In 1863 Gibbon returned to Scotland, where on 15 September, he married Katherine Murray (1842–1916), the daughter of Andrew Murray, an advocate in Aberdeen. They had six children: James, a successful banker in Germany; John Murray (1875-1952), a Canadian author; Jessie Eyre Duff (1877-1955) who married Colonel Douglas Edward Cayley; and youngest son, William Duff (1880-1955), who served as Lieutenant Colonel in the Worcestershire Regiment, was severely wounded in the battle of Sari Bair and went on to serve as the headmaster of Campbell College.

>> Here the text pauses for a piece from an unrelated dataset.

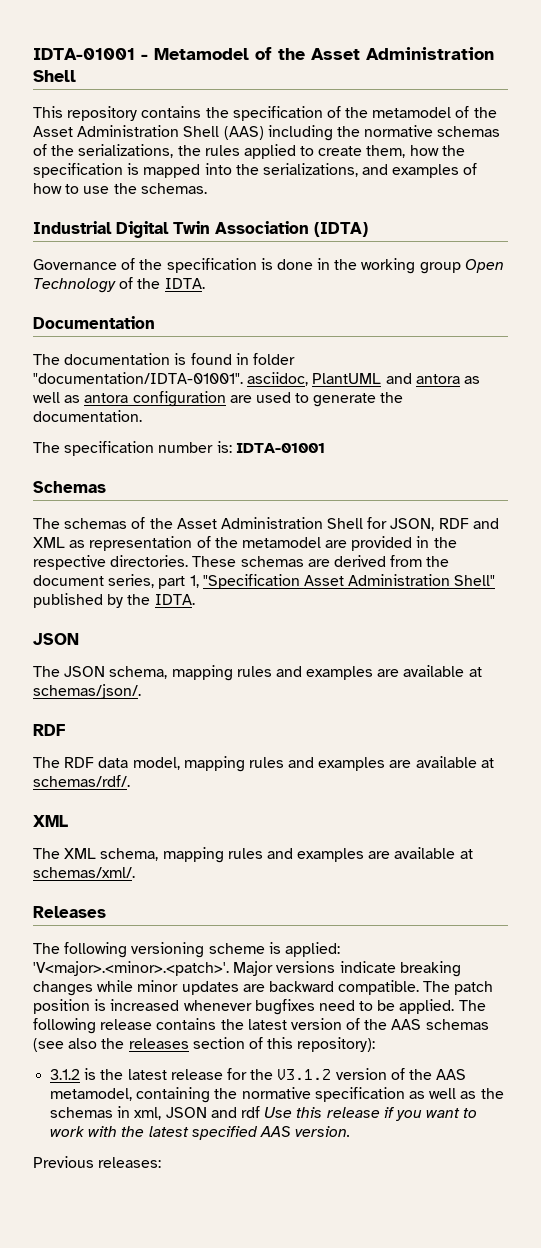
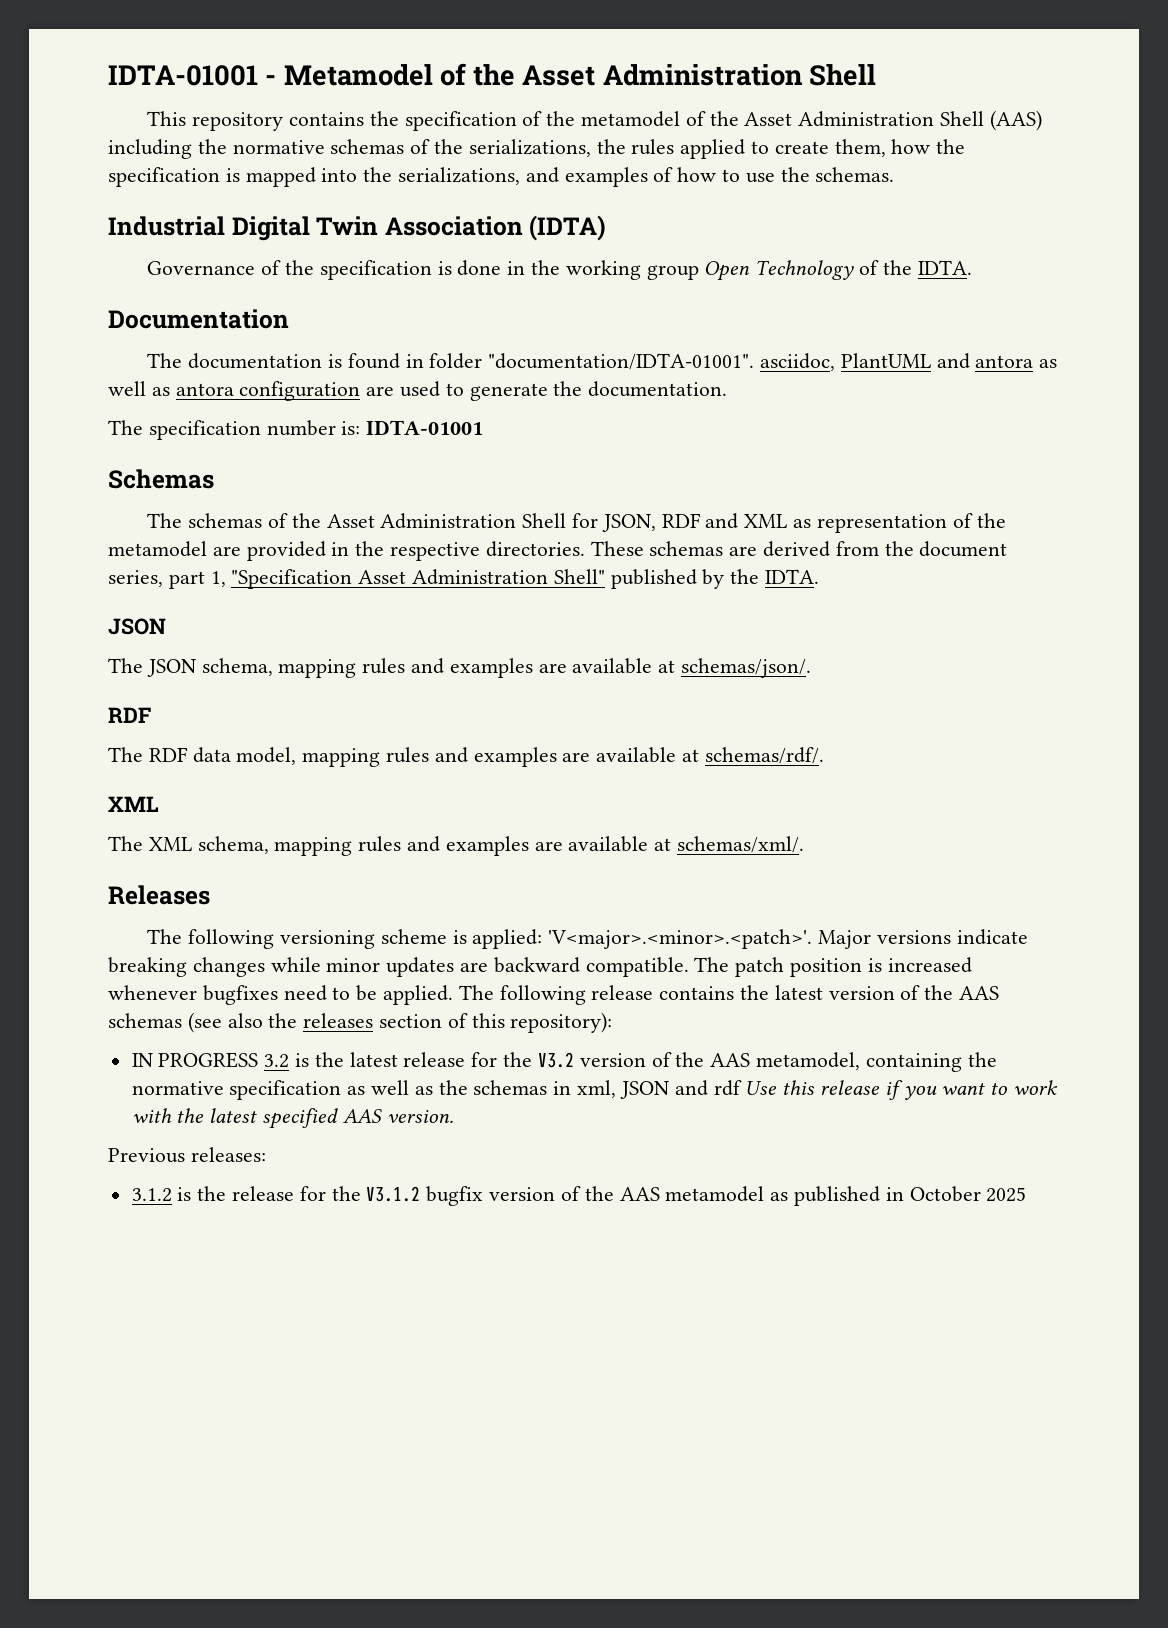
- 3.1.2 is the latest release for the V3.1.2 version of the AAS metamodel, containing the normative specification as well as the schemas in xml, JSON and rdf Use this release if you want to work with the latest specified AAS version.
+ IN PROGRESS 3.2 is the latest release for the V3.2 version of the AAS metamodel, containing the normative specification as well as the schemas in xml, JSON and rdf Use this release if you want to work with the latest specified AAS version.
+ 3.1.2 is the release for the V3.1.2 bugfix version of the AAS metamodel as published in October 2025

Gibbon was elected to the Kandy Municipal Council for a number of years and was a fellow of the Royal Colonial Institute. In May 1907 he was appointed as an unofficial member of the Legislative Council of Ceylon, replacing Edward Rosling.

Gibbon was a tea-planter and was knighted in March 1912 for his 56 years developing the tea industry in Ceylon and for his services on the Legislative Council of Ceylon. He also served as the Chairman of the Planters' Association of Ceylon in 1878 and was the organisation's first life member.

He retired to England c.1911 and died on 19 March 1919 at Hathaway Cottage, Bournemouth, Hampshire at the age of 81. Gibbon was buried at the family plot in the Lonmay churchyard, Aberdeenshire, Scotland.